Friday, January 22, 2016

Favourite Euro Crime Reads of 2015 - Karen

The Euro Crime reviewers' favourite reads of 2015 - individual posts - concludes today with my own offering. I will be doing a post revealing the overall Euro Crime favourite authors, titles and translators of 2015 - I've not compiled the list yet but this year it feels like there is less of a consensus compared to previous years.

My favourite reads of 2015

On Good Reads I have awarded 5 stars to three books this year and in author order they are:

M R C Kasasian - Death Descends on Saturn Villa
I read this during a difficult time for me and thankfully the latter didn't reduce my enjoyment of this third entry in the Gower Street Detective series.


Yrsa Sigurdardottir - The Silence of the Sea tr. Victoria Cribb
This was the very epitome of a page-turner. I could not put it down. A very worthy winner of the Petrona Award 2015 for best Scandinavian Crime Novel of the Year.
A yacht returns to Reykjavik with no-one on board though a family and a crew were on it when it left Portugal. Thora is hired by the grand-parents of the surviving child who did not go on the ill-fated trip to prove that the parents are dead. The narrative is split between Thora's investigations and a recounting of what happened aboard the yacht and is an extremely tense and compulsive read.


Sarah Ward - In Bitter Chill
A very atmospheric rural-noir crime novel which has both believable characters and a good plot. My review is here.
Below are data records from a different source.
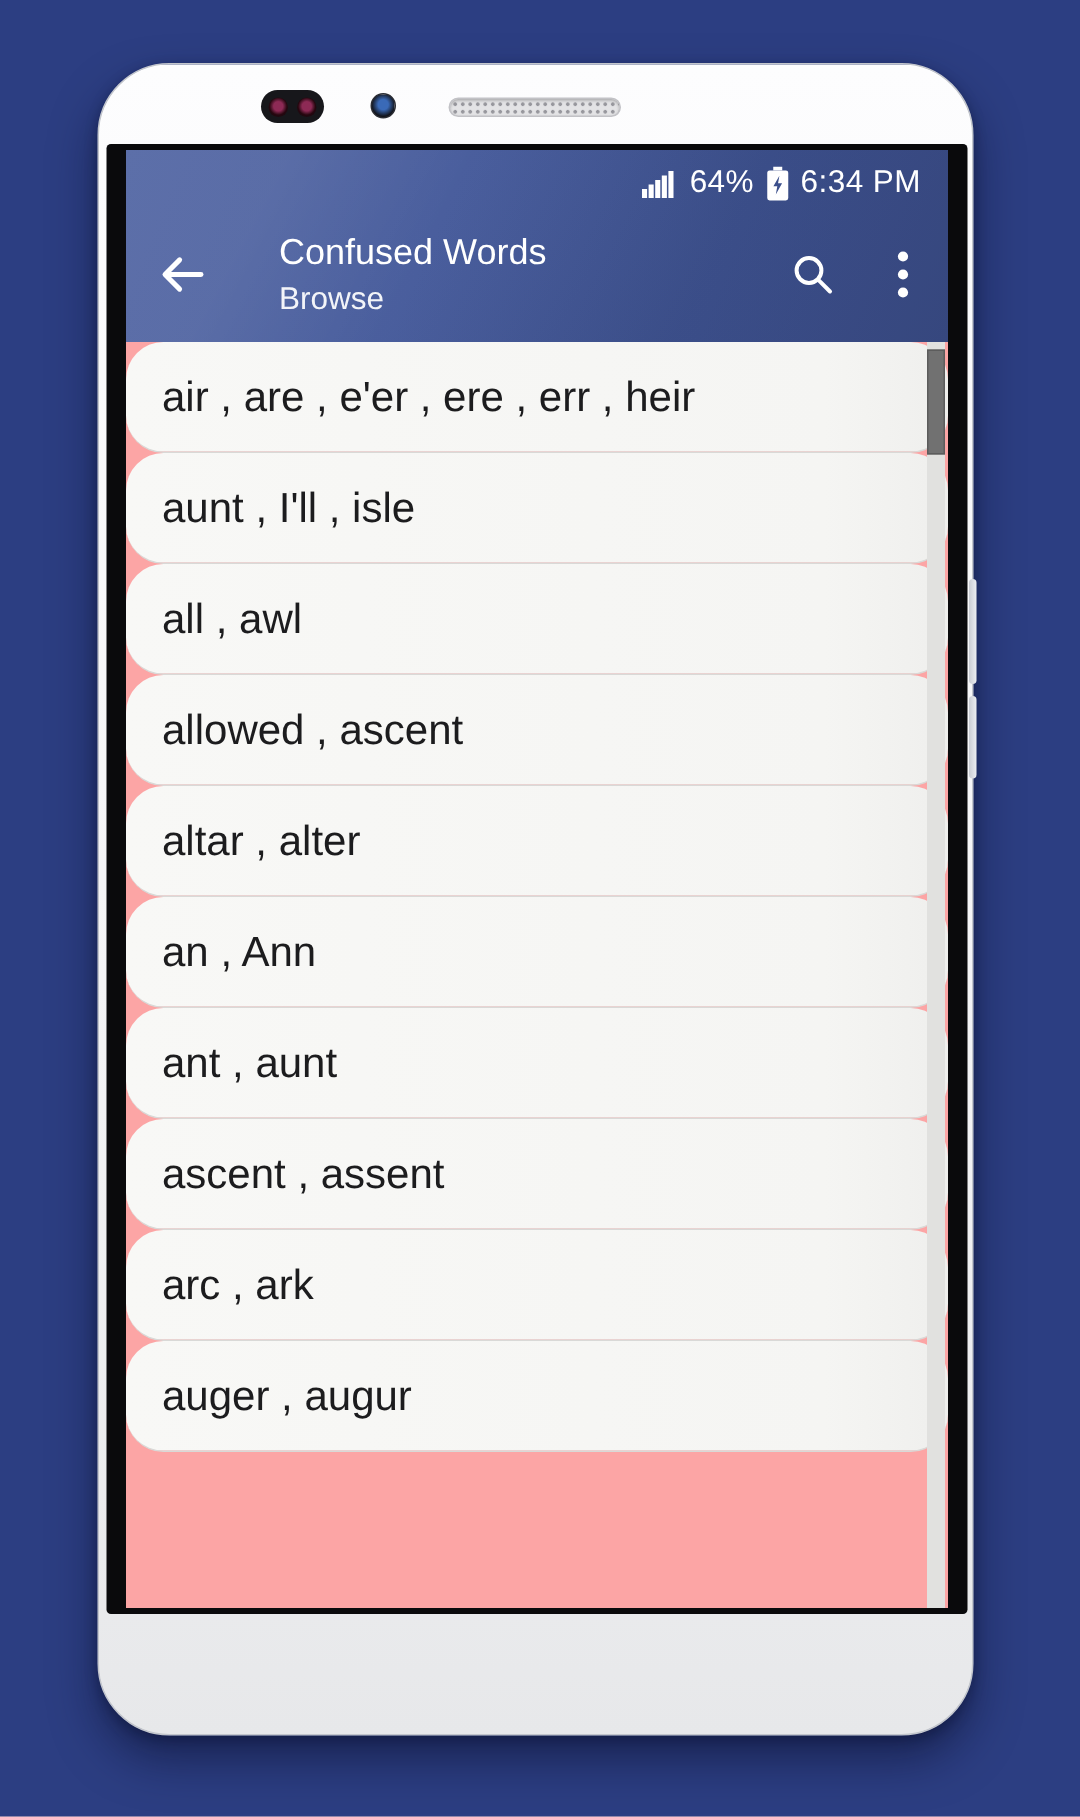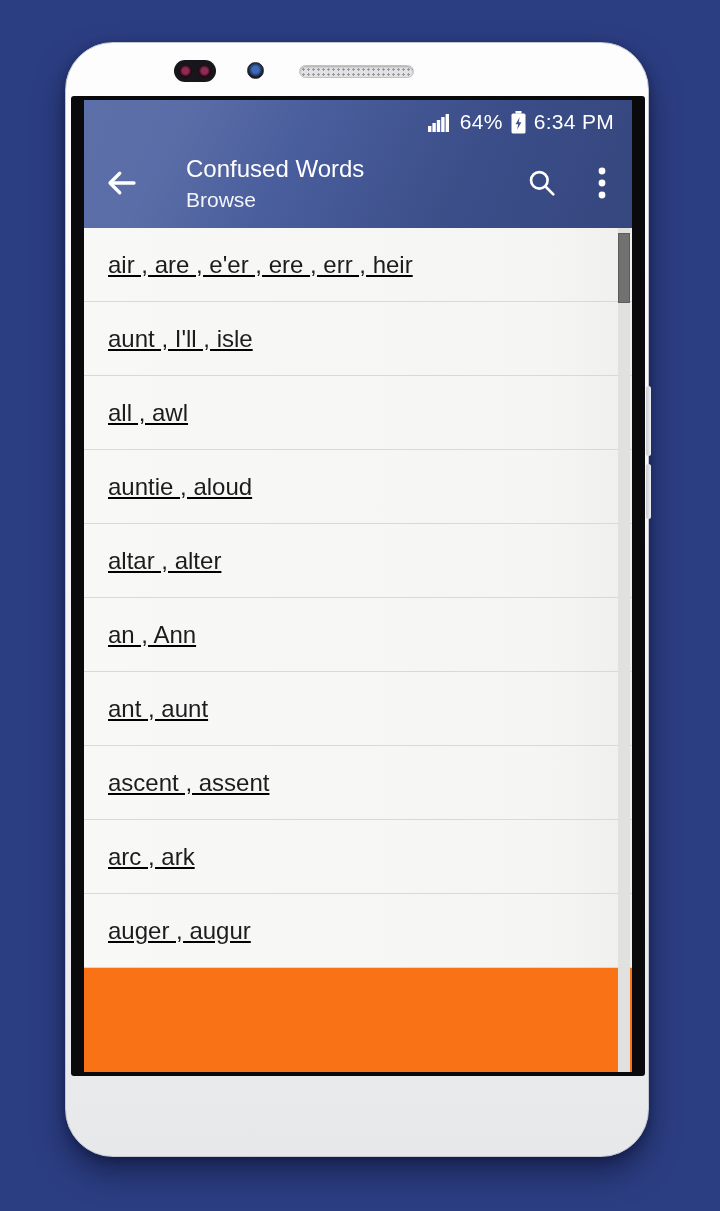"64%" .display { background: #f97316 -> #fca5a5; text-decoration: underline -> none }
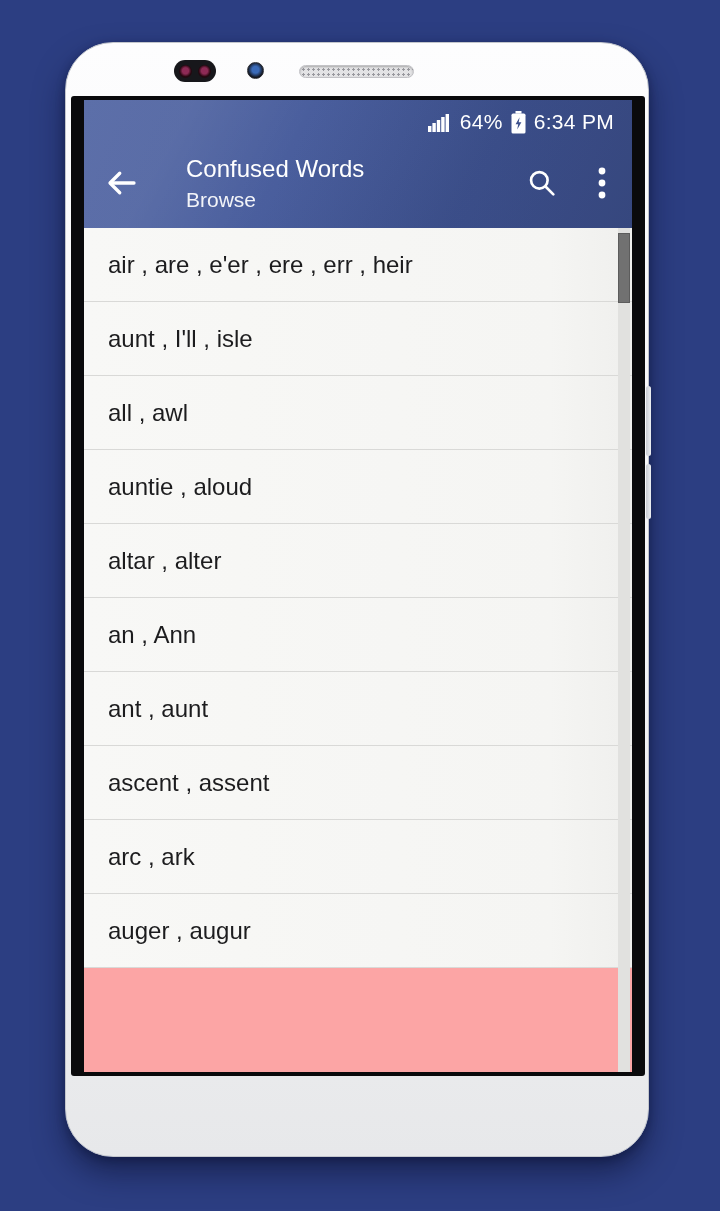"air , are , e'er" .row { border-radius: none -> 25px; font-size: 24px -> 28px }
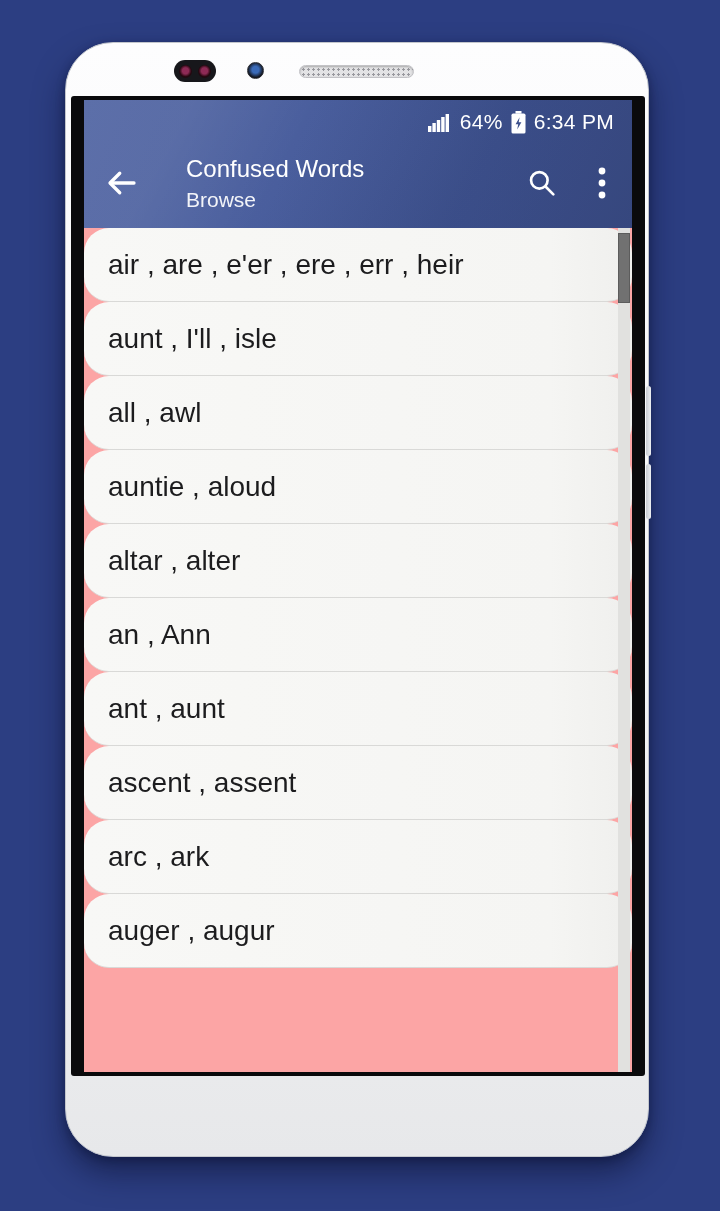"auntie , aloud" span { text: auntie , aloud -> allowed , ascent }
I have given 4 stars to more than two books and it's quite difficult to separate them however I'm going to plump for:

Jorn Lier Horst - The Hunting Dogs tr. Anne Bruce
This entry sees Wisting suspended and suspected of falsifying evidence. Wisting is a likeable, empathetic character who has an awkward relationship with his daughter Line a journalist. Line often ends up, though in a naturalistic way, running a parallel investigation into Wisting's cases from a “news” point of view.

Robert Karjel - My Name is N tr. Nancy Pick & Robert Karjel 
Here is part of the official blurb: "Ernst Grip of the Swedish security police has no idea why he is being summoned to the U.S. When he lands at a remote military base in the Indian Ocean, his escort, FBI agent Shauna Friedman, asks him to determine whether a prisoner who has been tortured by the CIA is a Swedish citizen.
At the military base, the prisoner, known only as N., refuses to talk. It appears he was involved in an Islamist-inspired terror attack in Topeka, Kansas. The attack was real, but the motivations behind it are not so simple. Evidence points to a group of desperate souls who survived the 2004 Thailand tsunami: a ruthless American arms dealer, a Czech hit man, a mysterious nurse from Kansas, a heartbreakingly naïve Pakistani – and a Swede."
An interesting book which is a bit different, and a thriller on a global stage.

1 comment:

Anonymous said...

Every year I look forward to seeing the books picked by the Euro Crime squad -plays merry hell with my Wish List though!